Detected change data:

____

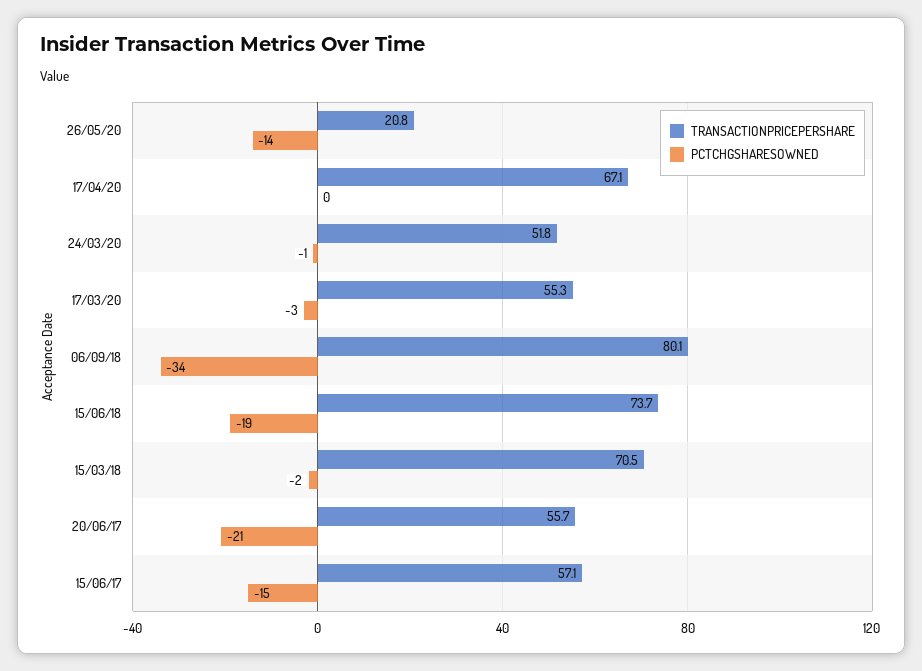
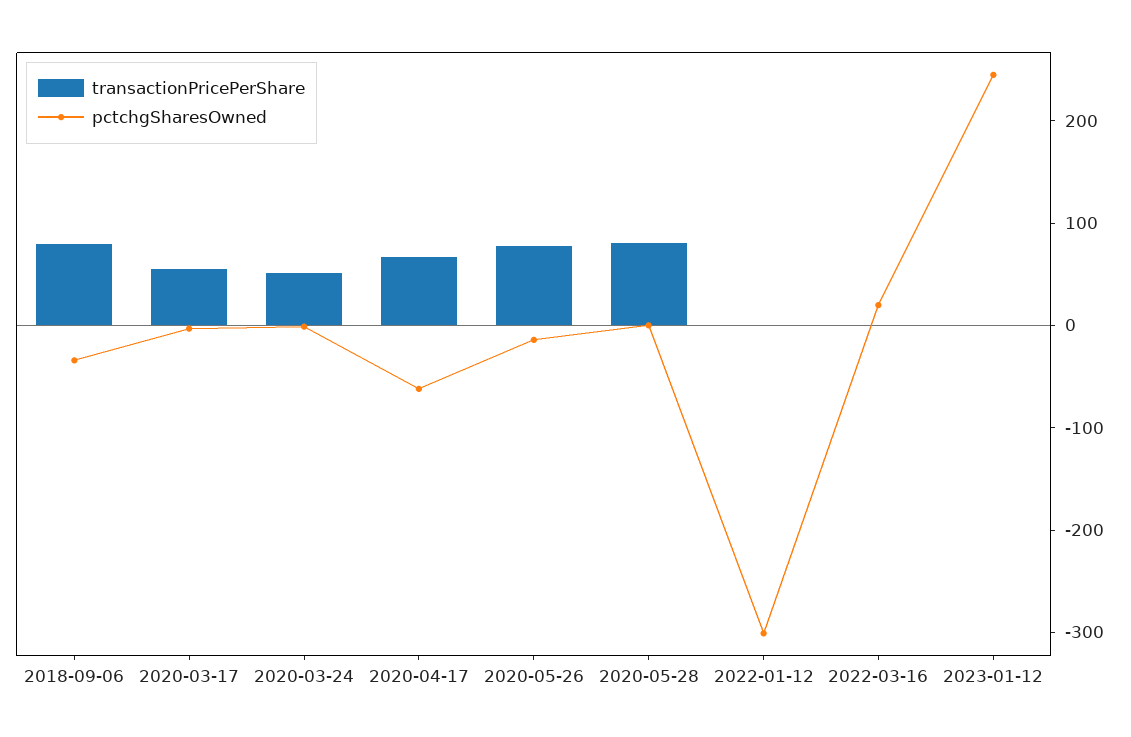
TRANSACTIONPRICEPERSHARE, 26/05/20: 20.8 -> 80
PCTCHGSHARESOWNED, 17/04/20: 0 -> -60
TRANSACTIONPRICEPERSHARE, 15/06/18: 73.7 -> none
PCTCHGSHARESOWNED, 15/06/18: -19 -> none
TRANSACTIONPRICEPERSHARE, 15/03/18: 70.5 -> none
PCTCHGSHARESOWNED, 15/03/18: -2 -> none
TRANSACTIONPRICEPERSHARE, 20/06/17: 55.7 -> none
PCTCHGSHARESOWNED, 20/06/17: -21 -> none
TRANSACTIONPRICEPERSHARE, 15/06/17: 57.1 -> none
PCTCHGSHARESOWNED, 15/06/17: -15 -> none
TRANSACTIONPRICEPERSHARE, 2020-05-28: none -> 80
PCTCHGSHARESOWNED, 2020-05-28: none -> 0
TRANSACTIONPRICEPERSHARE, 2022-01-12: none -> 0
PCTCHGSHARESOWNED, 2022-01-12: none -> -300
TRANSACTIONPRICEPERSHARE, 2022-03-16: none -> 0
PCTCHGSHARESOWNED, 2022-03-16: none -> 20
TRANSACTIONPRICEPERSHARE, 2023-01-12: none -> 0
PCTCHGSHARESOWNED, 2023-01-12: none -> 240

____

Your reply should be one number: the count of lines above that hold the word "TRANSACTIONPRICEPERSHARE".

(Solution to this task): 9